Charles approached quietly, turned the knob, and the door swung silently open. He stood shocked, confronting the desecration of his study.

Paddy sensed, rather than heard, the presence behind him. He turned. Charles Kendle stood frozen in the open doorway.

Paddy held a yacht in his hands. The final model, the biggest one. With his huge hands he broke the hull in two. Then he crushed the mast, the boom and the spars. He shredded the canvas sails. And all the while he watched Charles Kendle as slowly, one by one, he dropped the pieces to the floor. Paddy was glad he had been caught in the act. This way he could relish the horror in Kendle's eyes.

‘They are irreplaceable,' Charles said, staring at the shattered remnants of his prized collection strewn at Paddy O'Shea's feet. He would kill the bastard.

‘I had rather hoped they would be.'

Charles stepped slowly into the room, wondering if the man would attack him, knowing that he would be no physical match for Paddy's bulk and strength, but he needed to buy time, to get closer to the desk where he kept the revolver.

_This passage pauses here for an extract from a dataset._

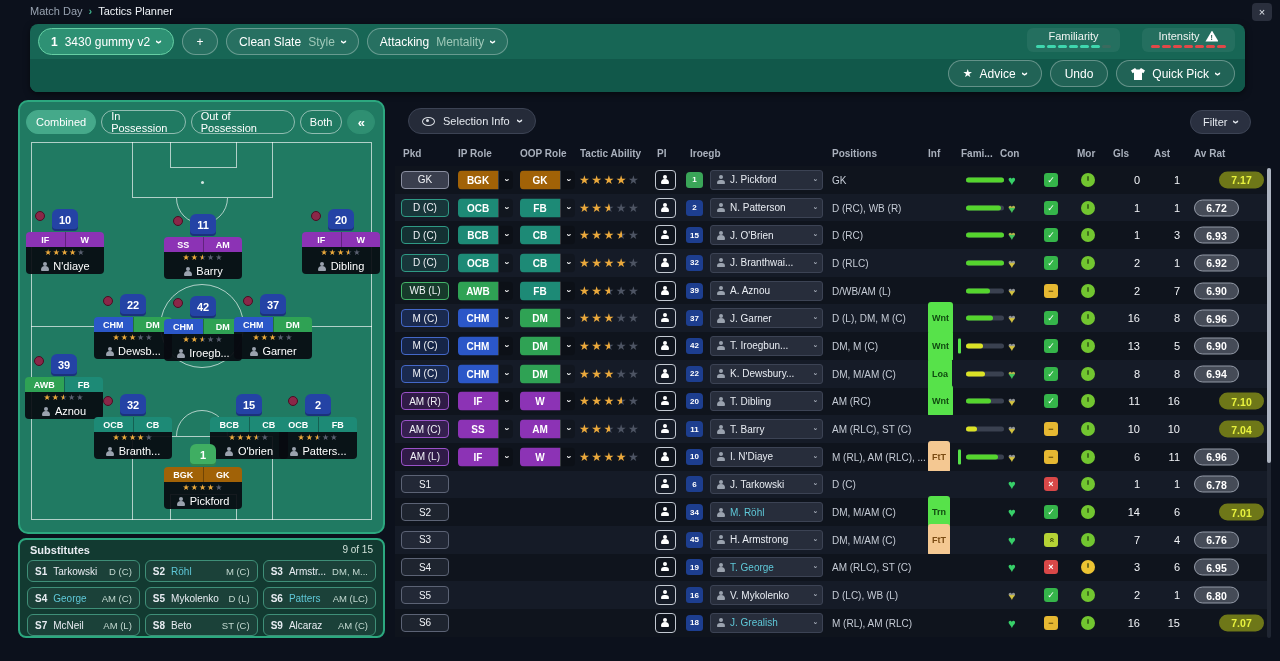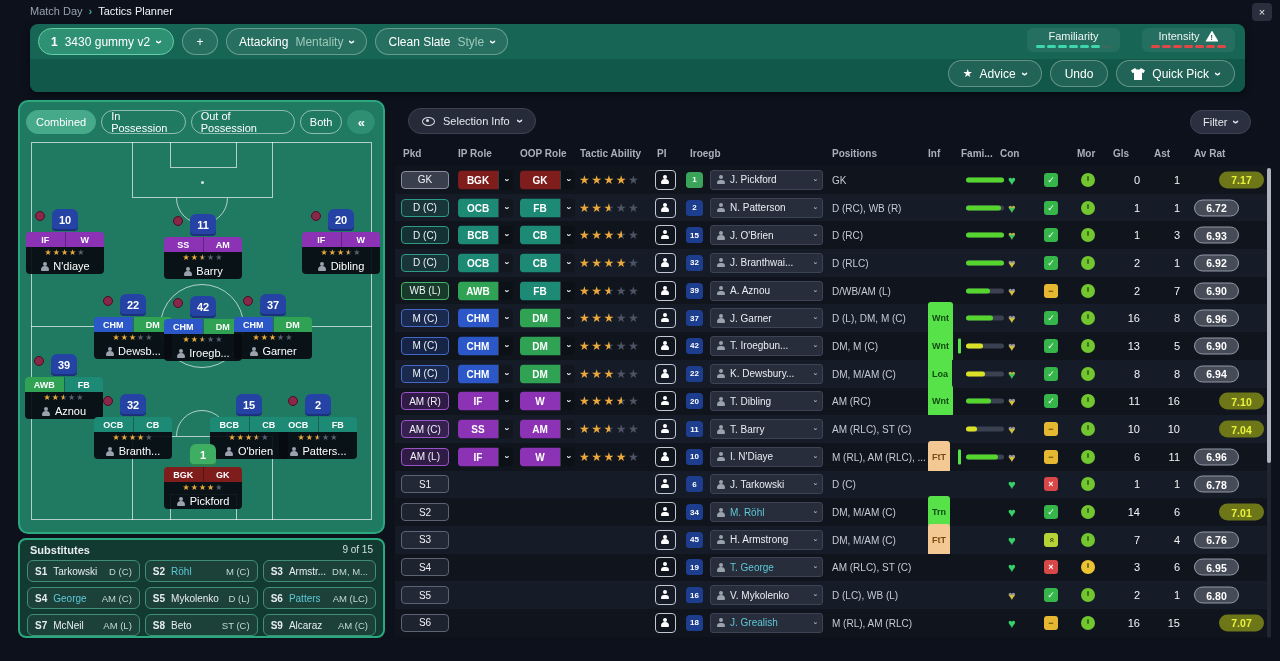"Attacking" div.pill { order: before "Clean Slate" -> after "Clean Slate" }
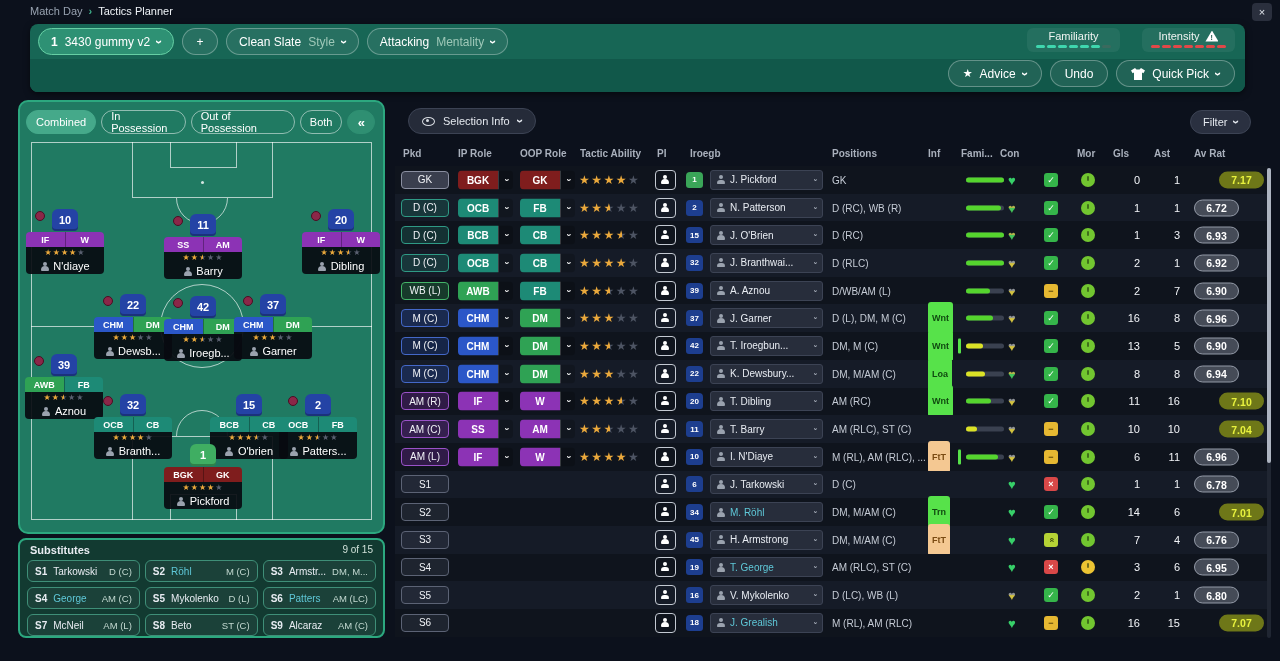"BGK" .c-gk { background: #7f1d1d -> #a16207 }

‘You'll go to Darlinghurst Gaol for this,' he said. Even if Paddy had rifled the desk, he would not have found the Webley .476 revolver. The gun was in a secret compartment at the side.

‘I'll surely go to Darlinghurst Gaol,' Paddy replied, ‘if you can prove it was me. I'll have many an alibi to back me up.' And he would, his mates would stand by him.

Paddy felt no fear—Charles Kendle was no match for him physically. And far from raising the alarm, he was actually entering the room, allowing Paddy access to the door as he confronted him with empty threats. The man was bold, Paddy would give him that.

‘I came to rob you,' Paddy said, his eyes on the door, ‘but I must admit this has been far more satisfying.'

‘You'd leave empty-handed?' Charles had eased his way to the
side of the desk in the pretence of viewing the damage. He studied the tattered portrait on the floor, the image of his face ripped to shreds. ‘This is enough?' He edged his hand towards the hidden desk panel.

‘I helped myself to some of your wife's valuables upstairs,' Paddy said. ‘They'll suffice nicely, thank you.'

‘My wife's valuables!' Charles laughed. ‘You fool, do you seriously think I would let her strew her precious jewels about in the drawers of her dressing-room table?' That was exactly what Amy did, and a constant source of annoyance to Charles it was too, but he needed to distract Paddy's attention. ‘It's French paste she keeps upstairs,' he lied, ‘you'll be walking away with nothing.' He noted the flicker of annoyance in Paddy's eyes. ‘Her precious gems are locked in the safe behind that bookcase.'

It worked. Instinctively, Paddy glanced at the bookcase. Charles pressed the spring-loaded panel on the side of the desk. It slid back and he grasped the heavy revolver.

Paddy registered, from the corner of his eye, the sudden movement and turned to launch himself upon Charles, but stopped as he saw the gun aimed at his chest. He cursed himself.

‘Well, it seems you have the upper hand,' he said, assessing the distance between them, wondering if he could launch himself upon Kendle before he pulled the trigger. Impossible, the man's hand was steady, his aim direct. ‘It would seem that perhaps it's Darling hurst Gaol for me after all.'

‘Either that or I kill you.'

‘Not a wise move.' Paddy started to feel uneasy, there was a murderous intent in Kendle's eyes. Surely the man would not shoot him down in cold blood. ‘It would be very bad publicity for Kendle and Streatham,' he said, his mind racing. ‘The public would not relish reading that one of its most eminent citizens had killed a man. Even a burglar,' he continued, pre-empting Charles's interruption. ‘And if the burglar happened to be a family man, upon hard times as many are, and if the newspapers were to discover, as they quickly would, that the thief was kinsman to the eminent citizen …'

Paddy gave an eloquent shrug, aware now that Kendle was listening to him, assessing his every word.

‘Can you not see it?' Paddy urged. ‘To kill me would attract
notoriety; the name Kendle would be forever associated with the killing of an unarmed man, albeit a common thief. Sure, you'd not be guilty of a crime yourself,' he concluded, ‘but could the Kendle name afford such infamy?'

Charles studied Paddy thoughtfully for a moment or so, then smiled. The garrulous fool of an Irishman appeared to honestly believe he had talked his way out of death. Paddy O'Shea should have known that his life was over the moment he had destroyed Charles's priceless collection.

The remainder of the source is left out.